Kudos to the Seattle P-I’s Joel Connelly for unearthing a transcript of a 1992 speech delivered by then Defense Secretary Dick Cheney before the Discovery Institute in Seattle. [Bush-Cheney flip-flops cost America in blood]
A companion piece ran on the front page of the P-I, providing even more details. [Cheney changed his view on Iraq]
In the speech Cheney defends the decision to leave Saddam Hussein in power at the end of the first Gulf War:
“I would guess if we had gone in there, I would still have forces in Baghdad today. We’d be running the country. We would not have been able to get everybody out and bring everybody home.
“And the final point that I think needs to be made is this question of casualties. I don’t think you could have done all of that without significant additional U.S. casualties. And while everybody was tremendously impressed with the low cost of the (1991) conflict, for the 146 Americans who were killed in action and for their families, it wasn’t a cheap war.

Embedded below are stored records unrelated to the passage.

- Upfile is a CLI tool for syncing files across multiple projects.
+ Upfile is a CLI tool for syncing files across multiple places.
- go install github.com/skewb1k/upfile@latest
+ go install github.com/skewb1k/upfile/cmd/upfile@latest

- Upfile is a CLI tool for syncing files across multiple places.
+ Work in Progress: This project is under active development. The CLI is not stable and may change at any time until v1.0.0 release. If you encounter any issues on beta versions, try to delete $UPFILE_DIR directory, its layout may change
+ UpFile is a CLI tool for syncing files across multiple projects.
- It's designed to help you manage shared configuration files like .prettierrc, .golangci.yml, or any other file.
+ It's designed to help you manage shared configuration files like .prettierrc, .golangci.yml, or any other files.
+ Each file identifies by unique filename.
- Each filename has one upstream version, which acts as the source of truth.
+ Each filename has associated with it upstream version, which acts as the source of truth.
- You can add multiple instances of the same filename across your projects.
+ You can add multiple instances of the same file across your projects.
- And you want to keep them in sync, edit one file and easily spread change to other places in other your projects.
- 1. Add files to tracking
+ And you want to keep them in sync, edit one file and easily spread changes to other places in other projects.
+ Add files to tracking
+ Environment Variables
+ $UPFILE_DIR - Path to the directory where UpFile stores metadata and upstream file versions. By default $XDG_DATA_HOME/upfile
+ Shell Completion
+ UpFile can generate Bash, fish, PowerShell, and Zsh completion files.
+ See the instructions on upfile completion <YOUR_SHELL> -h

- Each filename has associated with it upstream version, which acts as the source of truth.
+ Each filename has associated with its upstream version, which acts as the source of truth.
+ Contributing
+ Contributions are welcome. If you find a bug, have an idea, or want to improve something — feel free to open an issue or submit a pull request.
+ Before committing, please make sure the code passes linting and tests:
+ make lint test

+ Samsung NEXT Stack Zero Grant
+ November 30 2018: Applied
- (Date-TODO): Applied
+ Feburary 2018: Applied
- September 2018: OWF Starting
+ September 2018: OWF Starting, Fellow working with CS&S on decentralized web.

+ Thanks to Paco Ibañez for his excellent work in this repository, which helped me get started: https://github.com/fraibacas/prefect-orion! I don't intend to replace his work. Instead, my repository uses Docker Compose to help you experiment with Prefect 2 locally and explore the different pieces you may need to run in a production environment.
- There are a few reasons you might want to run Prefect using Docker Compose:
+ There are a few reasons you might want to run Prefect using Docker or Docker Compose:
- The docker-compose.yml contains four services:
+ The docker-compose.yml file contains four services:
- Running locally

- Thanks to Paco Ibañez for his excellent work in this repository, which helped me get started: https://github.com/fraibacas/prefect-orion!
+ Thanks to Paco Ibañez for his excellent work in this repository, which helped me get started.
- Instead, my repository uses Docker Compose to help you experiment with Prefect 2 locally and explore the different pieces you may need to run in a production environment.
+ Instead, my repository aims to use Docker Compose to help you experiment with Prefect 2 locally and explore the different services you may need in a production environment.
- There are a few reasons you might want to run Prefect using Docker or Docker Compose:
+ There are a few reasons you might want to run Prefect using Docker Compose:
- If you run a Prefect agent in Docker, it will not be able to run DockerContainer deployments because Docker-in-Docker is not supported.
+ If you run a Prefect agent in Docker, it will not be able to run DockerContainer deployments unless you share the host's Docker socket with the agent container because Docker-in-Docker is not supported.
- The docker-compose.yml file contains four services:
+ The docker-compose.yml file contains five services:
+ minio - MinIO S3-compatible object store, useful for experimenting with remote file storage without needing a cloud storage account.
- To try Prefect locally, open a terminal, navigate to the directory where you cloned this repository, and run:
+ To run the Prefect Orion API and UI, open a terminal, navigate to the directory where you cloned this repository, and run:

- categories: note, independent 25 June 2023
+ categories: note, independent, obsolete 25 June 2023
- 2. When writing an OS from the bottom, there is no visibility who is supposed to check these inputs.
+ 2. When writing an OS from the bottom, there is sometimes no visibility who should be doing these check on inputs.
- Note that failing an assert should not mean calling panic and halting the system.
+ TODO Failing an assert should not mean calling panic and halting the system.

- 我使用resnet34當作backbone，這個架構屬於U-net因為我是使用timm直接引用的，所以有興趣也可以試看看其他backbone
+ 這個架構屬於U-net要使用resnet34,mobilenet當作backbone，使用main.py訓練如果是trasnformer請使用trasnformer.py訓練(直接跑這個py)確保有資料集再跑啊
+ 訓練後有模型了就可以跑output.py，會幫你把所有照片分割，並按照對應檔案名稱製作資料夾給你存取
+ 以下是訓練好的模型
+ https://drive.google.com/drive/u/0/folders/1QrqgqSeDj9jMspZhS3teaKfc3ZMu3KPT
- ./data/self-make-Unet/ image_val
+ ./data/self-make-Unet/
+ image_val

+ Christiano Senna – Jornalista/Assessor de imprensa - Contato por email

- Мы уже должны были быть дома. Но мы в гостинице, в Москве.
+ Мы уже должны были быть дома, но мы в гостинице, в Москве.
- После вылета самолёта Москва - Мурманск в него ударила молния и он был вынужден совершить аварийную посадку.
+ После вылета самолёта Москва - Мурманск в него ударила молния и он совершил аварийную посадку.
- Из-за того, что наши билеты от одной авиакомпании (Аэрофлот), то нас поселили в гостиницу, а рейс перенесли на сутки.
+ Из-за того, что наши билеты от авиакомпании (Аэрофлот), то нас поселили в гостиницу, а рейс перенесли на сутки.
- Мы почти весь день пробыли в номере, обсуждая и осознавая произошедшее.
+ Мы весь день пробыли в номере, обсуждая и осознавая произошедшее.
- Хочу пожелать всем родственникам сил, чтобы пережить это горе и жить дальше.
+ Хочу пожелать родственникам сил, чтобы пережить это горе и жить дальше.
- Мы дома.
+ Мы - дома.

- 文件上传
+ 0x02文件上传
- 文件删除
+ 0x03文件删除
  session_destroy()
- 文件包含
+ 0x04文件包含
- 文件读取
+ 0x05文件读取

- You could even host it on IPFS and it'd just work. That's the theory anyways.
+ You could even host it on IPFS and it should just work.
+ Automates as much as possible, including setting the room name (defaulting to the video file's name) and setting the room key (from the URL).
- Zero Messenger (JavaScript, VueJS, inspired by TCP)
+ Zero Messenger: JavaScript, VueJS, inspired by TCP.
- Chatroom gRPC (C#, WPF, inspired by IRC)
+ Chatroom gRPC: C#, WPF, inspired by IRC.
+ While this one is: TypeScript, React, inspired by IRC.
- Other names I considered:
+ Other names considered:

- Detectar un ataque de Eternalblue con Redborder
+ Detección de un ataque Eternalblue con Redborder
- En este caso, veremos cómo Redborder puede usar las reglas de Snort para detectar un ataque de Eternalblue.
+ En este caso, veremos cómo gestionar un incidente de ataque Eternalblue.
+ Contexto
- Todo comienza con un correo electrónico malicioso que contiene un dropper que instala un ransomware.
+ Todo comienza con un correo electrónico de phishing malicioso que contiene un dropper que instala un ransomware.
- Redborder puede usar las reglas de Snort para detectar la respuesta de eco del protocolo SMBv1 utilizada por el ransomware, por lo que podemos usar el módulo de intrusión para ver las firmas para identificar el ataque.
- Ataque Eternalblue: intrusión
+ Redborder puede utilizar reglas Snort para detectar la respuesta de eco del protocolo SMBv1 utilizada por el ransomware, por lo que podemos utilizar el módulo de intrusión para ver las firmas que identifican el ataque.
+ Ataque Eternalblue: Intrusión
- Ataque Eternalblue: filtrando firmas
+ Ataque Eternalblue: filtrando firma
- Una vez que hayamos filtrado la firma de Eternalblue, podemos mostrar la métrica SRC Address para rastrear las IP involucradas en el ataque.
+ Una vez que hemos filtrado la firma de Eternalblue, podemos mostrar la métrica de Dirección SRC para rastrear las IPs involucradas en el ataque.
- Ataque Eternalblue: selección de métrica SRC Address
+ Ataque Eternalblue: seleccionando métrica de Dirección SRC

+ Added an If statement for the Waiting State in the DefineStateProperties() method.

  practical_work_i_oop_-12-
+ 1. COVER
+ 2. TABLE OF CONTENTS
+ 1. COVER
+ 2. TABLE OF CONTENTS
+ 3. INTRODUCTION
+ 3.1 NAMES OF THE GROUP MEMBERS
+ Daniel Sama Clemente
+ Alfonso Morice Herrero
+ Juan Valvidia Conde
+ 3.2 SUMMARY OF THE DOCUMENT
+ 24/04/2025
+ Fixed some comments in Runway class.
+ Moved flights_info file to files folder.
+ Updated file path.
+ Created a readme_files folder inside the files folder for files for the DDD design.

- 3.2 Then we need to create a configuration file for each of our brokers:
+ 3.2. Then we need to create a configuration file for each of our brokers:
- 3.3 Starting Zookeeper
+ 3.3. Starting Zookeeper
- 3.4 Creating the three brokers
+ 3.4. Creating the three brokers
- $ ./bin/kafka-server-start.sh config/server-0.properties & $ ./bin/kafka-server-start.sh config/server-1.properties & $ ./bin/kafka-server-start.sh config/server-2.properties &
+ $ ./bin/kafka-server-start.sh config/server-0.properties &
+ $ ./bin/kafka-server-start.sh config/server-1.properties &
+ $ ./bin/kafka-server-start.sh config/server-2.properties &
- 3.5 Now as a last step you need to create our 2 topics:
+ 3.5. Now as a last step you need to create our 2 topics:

“And the question in my mind is how many additional American casualties is Saddam (Hussein) worth? And the answer is not that damned many. So, I think we got it right, both when we decided to expel him from Kuwait, but also when the president made the decision that we’d achieved our objectives and we were not going to go get bogged down in the problems of trying to take over and govern Iraq.”
At last count, 1,046 Americans have been killed, and 7000 injured… the majority since President Bush famously declared “mission accomplished.” And as Joel points out, you can’t get much bigger of a “flip-flop” than this.
Thanks Joel, for doing the kind of hard-nosed, old fashioned reporting, we don’t always see from local columnists. (Yeah… I’m looking at you Collin.)